Input records START

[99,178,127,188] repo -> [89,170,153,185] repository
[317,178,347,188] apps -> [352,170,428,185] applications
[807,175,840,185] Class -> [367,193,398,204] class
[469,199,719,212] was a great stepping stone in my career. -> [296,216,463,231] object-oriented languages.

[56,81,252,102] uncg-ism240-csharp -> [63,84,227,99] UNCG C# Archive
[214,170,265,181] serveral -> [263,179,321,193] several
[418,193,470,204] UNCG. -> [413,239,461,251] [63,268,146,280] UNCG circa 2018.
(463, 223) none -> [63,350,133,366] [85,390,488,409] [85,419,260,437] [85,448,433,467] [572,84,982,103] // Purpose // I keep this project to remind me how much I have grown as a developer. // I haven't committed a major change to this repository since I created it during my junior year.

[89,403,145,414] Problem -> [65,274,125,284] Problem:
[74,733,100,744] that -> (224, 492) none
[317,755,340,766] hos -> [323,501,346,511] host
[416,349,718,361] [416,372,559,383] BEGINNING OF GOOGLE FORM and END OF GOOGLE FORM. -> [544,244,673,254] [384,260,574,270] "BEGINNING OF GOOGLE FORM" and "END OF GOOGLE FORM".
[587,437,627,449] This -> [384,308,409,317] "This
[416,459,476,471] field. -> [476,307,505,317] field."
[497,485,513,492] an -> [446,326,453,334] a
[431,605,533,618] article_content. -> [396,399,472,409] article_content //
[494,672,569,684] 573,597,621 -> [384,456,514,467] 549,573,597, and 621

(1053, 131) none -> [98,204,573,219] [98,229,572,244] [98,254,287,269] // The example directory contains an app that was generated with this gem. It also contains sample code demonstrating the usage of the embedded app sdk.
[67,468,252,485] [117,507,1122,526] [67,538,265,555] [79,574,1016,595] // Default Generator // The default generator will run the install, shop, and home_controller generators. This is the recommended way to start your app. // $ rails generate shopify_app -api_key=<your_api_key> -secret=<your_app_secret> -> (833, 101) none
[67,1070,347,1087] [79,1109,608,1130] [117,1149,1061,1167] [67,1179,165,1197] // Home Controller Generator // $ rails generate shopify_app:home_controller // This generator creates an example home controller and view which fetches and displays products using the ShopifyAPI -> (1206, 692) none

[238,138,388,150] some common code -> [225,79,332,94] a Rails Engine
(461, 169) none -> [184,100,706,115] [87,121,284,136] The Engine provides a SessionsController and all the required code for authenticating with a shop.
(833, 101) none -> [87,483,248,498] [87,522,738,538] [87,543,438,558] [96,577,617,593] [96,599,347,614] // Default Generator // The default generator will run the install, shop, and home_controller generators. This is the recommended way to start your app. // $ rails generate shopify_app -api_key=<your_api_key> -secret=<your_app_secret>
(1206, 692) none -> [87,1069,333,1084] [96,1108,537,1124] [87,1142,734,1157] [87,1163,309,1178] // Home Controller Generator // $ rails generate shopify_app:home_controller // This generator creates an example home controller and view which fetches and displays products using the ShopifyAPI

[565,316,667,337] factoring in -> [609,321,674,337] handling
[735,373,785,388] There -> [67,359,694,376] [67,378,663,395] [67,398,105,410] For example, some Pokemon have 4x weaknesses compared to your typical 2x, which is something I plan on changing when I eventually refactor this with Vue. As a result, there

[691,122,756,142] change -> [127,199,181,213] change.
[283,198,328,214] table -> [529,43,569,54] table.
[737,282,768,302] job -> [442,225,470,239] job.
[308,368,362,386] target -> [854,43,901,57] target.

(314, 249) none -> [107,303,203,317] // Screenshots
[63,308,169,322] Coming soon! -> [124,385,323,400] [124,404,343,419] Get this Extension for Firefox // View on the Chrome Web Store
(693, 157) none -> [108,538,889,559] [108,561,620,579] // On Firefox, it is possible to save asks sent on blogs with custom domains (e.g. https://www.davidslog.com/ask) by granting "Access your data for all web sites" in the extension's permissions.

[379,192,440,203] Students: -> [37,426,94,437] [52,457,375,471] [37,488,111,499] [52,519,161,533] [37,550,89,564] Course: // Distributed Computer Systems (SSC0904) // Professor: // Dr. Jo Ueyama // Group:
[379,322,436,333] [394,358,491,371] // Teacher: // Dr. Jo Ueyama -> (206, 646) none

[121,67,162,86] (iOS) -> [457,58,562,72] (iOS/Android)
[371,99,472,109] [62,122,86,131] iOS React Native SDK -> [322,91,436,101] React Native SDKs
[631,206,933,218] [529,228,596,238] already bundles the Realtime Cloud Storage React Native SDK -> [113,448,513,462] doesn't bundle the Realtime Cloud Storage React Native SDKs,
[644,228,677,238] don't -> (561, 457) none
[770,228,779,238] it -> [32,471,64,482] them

Input records END

### [Aim of the task]
Take the lines from the first line of the listing up to and including the line with "[469,199,719,212] was a" and give them again exactly.

### [Task answer]
[99,178,127,188] repo -> [89,170,153,185] repository
[317,178,347,188] apps -> [352,170,428,185] applications
[807,175,840,185] Class -> [367,193,398,204] class
[469,199,719,212] was a great stepping stone in my career. -> [296,216,463,231] object-oriented languages.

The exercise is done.